** Input data follows **

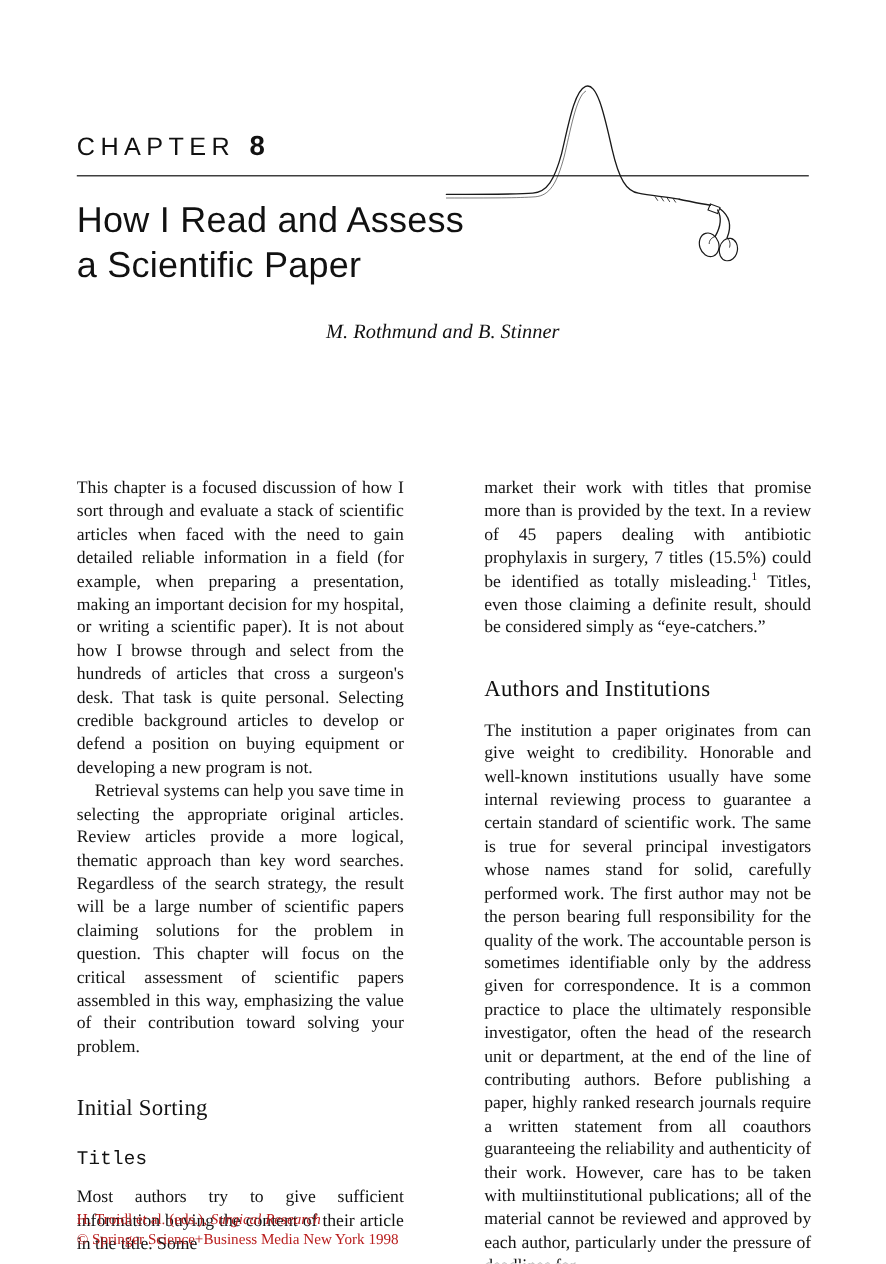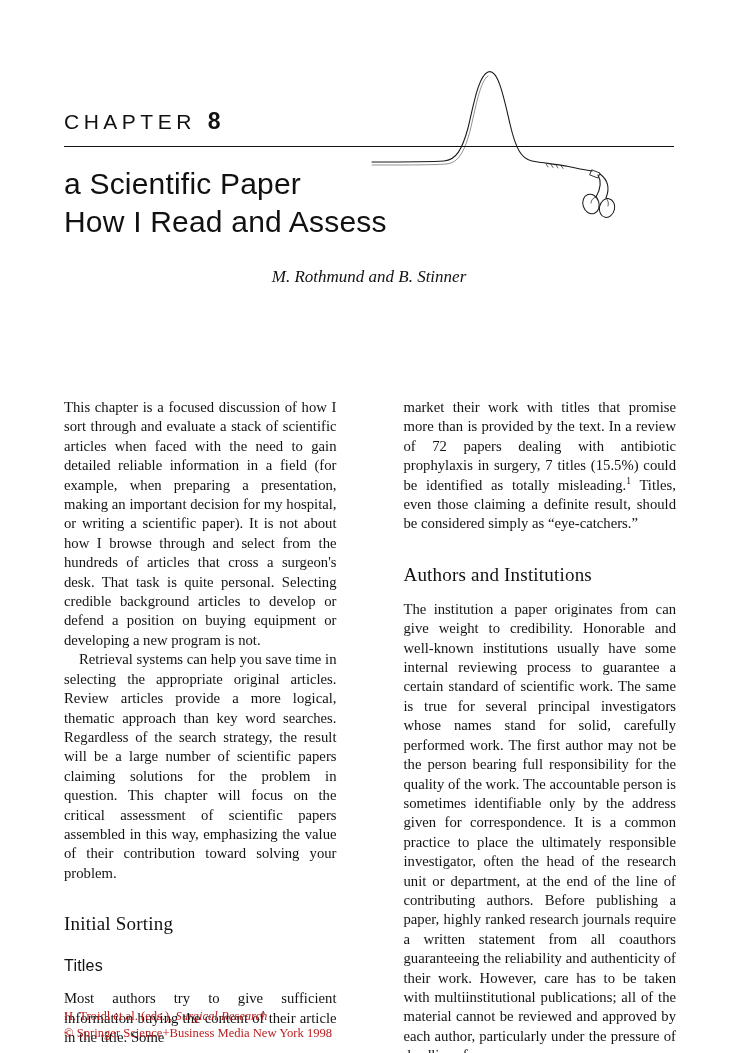"a Scientific Paper" div { order: before "How I Read and Assess" -> after "How I Read and Assess" }
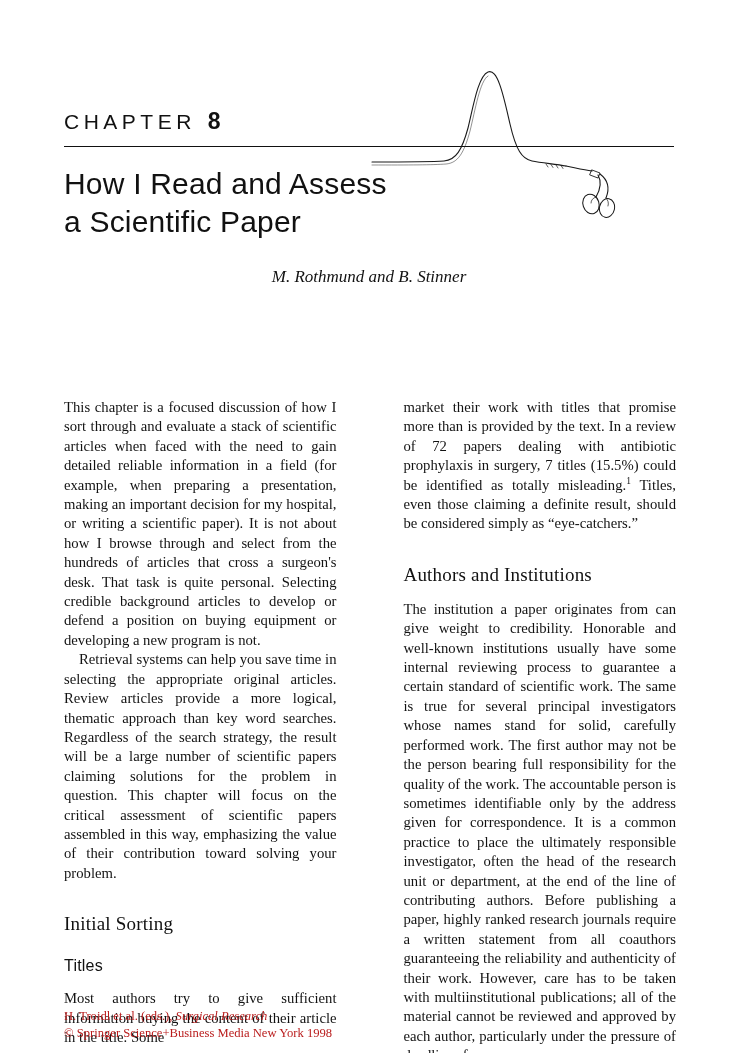"market their work with titles" span { text: 72 -> 45 }
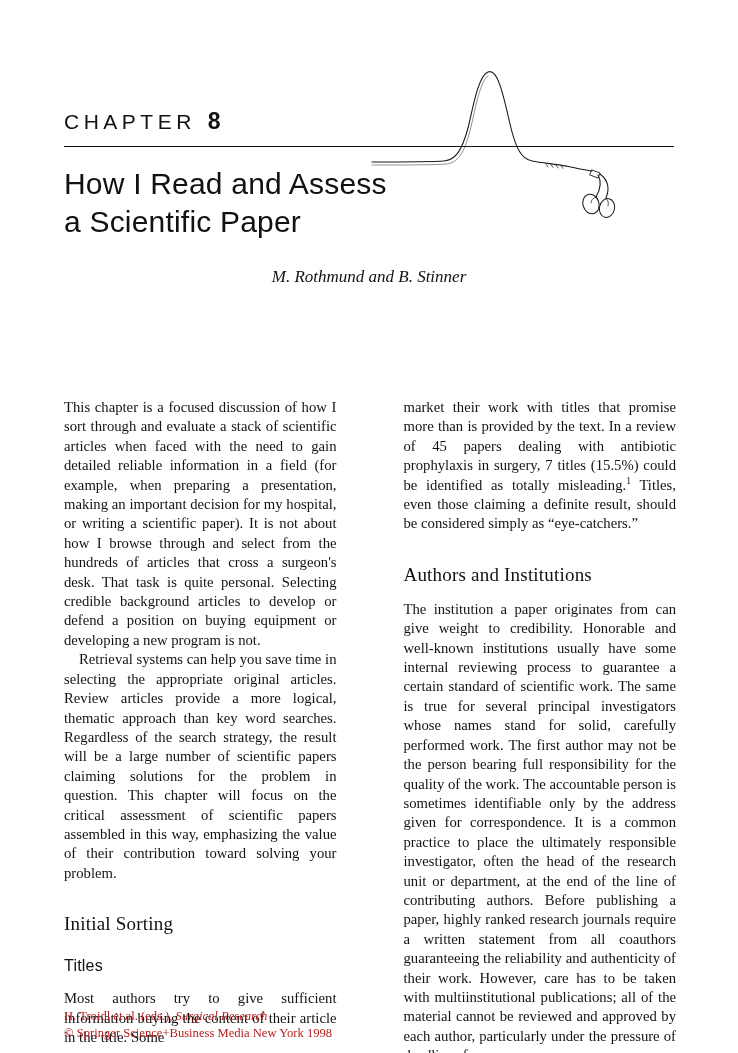"Titles" h3.subsection { font-family: Liberation Sans, sans-serif -> Liberation Mono, monospace }
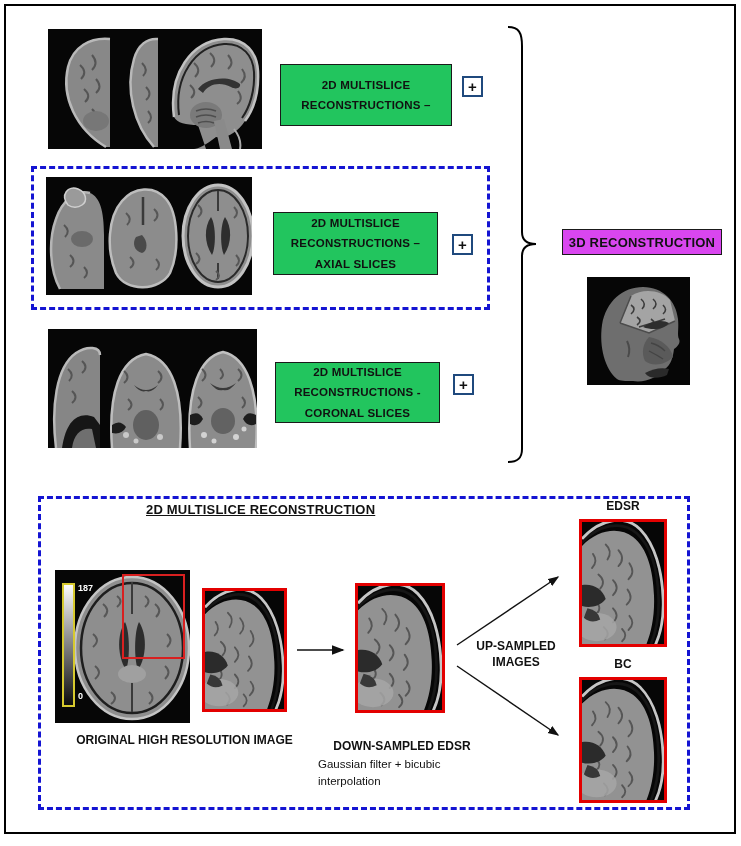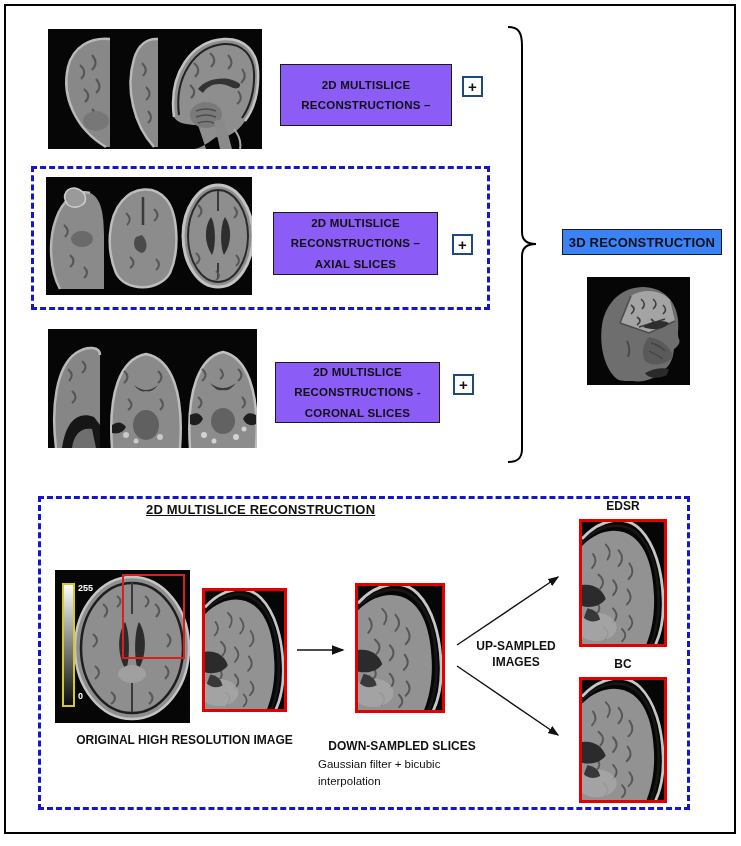"2D MULTISLICE" .tanbox { background: #8b5cf6 -> #22c55e }
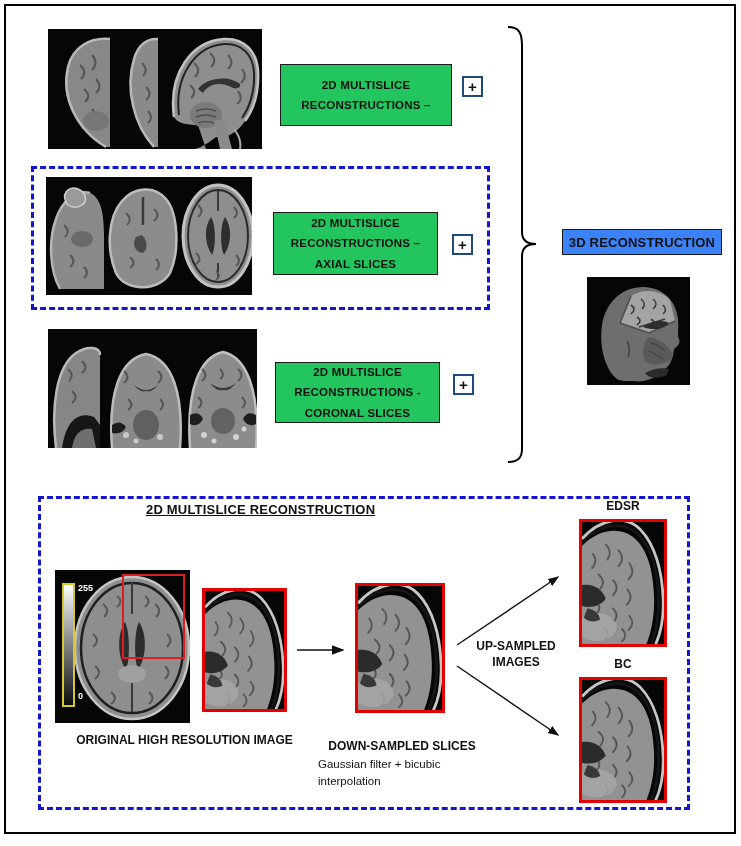"3D RECONSTRUCTION" .title3d { background: #3b82f6 -> #d946ef }
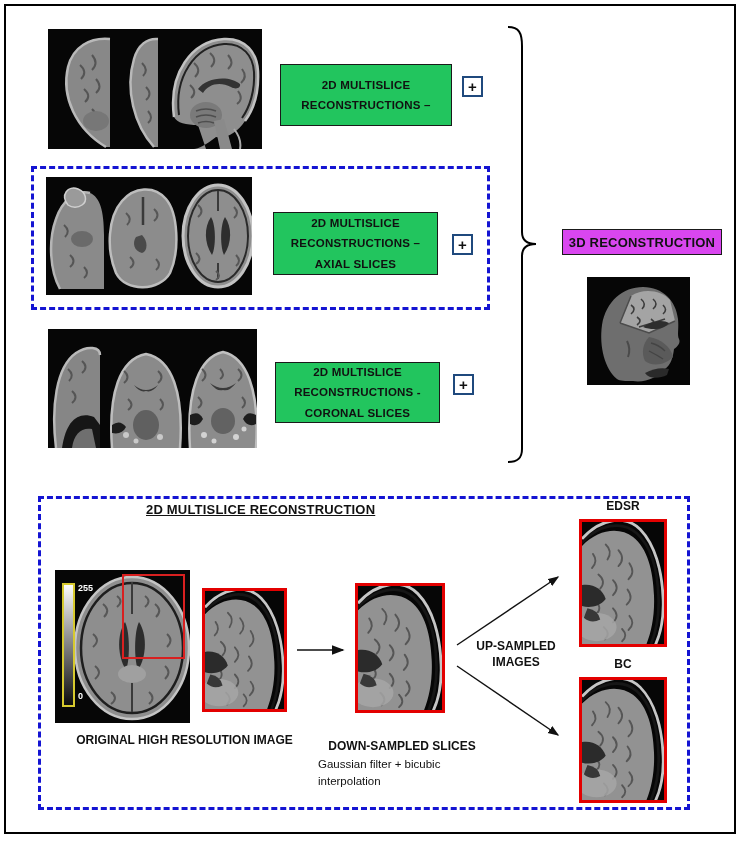"255" div.cblabel { text: 255 -> 187 }
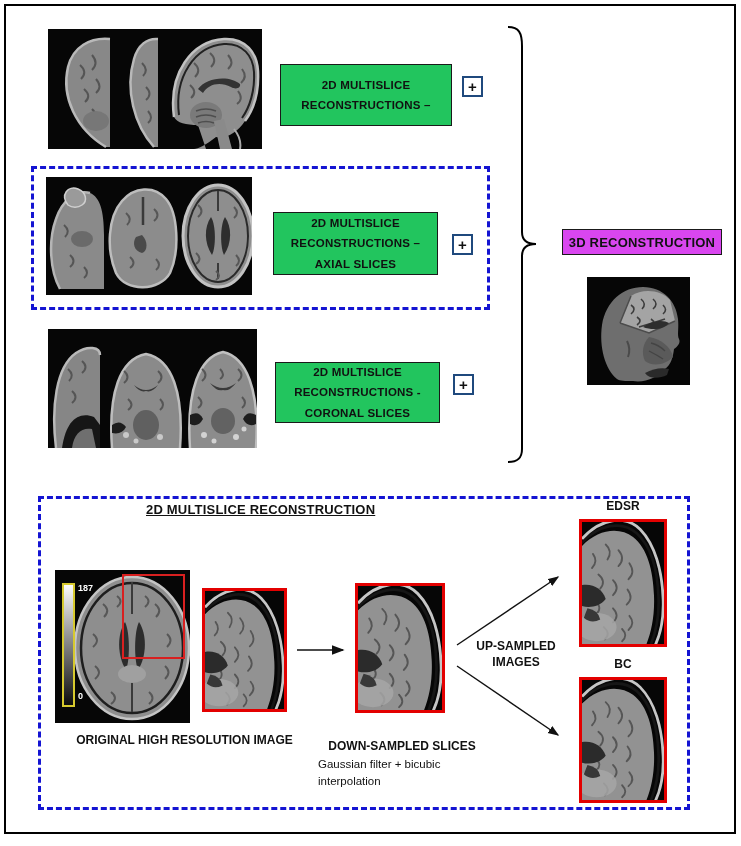"DOWN-SAMPLED SLICES" span { text: SLICES -> EDSR }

** End of Input data **

• [Problem details]: Write the full listing out again with every line unchanged, but include no pictures.

• [Result]:
"a Scientific Paper" div { order: before "How I Read and Assess" -> after "How I Read and Assess" }
"market their work with titles" span { text: 72 -> 45 }
"Titles" h3.subsection { font-family: Liberation Sans, sans-serif -> Liberation Mono, monospace }
"2D MULTISLICE" .tanbox { background: #8b5cf6 -> #22c55e }
"3D RECONSTRUCTION" .title3d { background: #3b82f6 -> #d946ef }
"255" div.cblabel { text: 255 -> 187 }
"DOWN-SAMPLED SLICES" span { text: SLICES -> EDSR }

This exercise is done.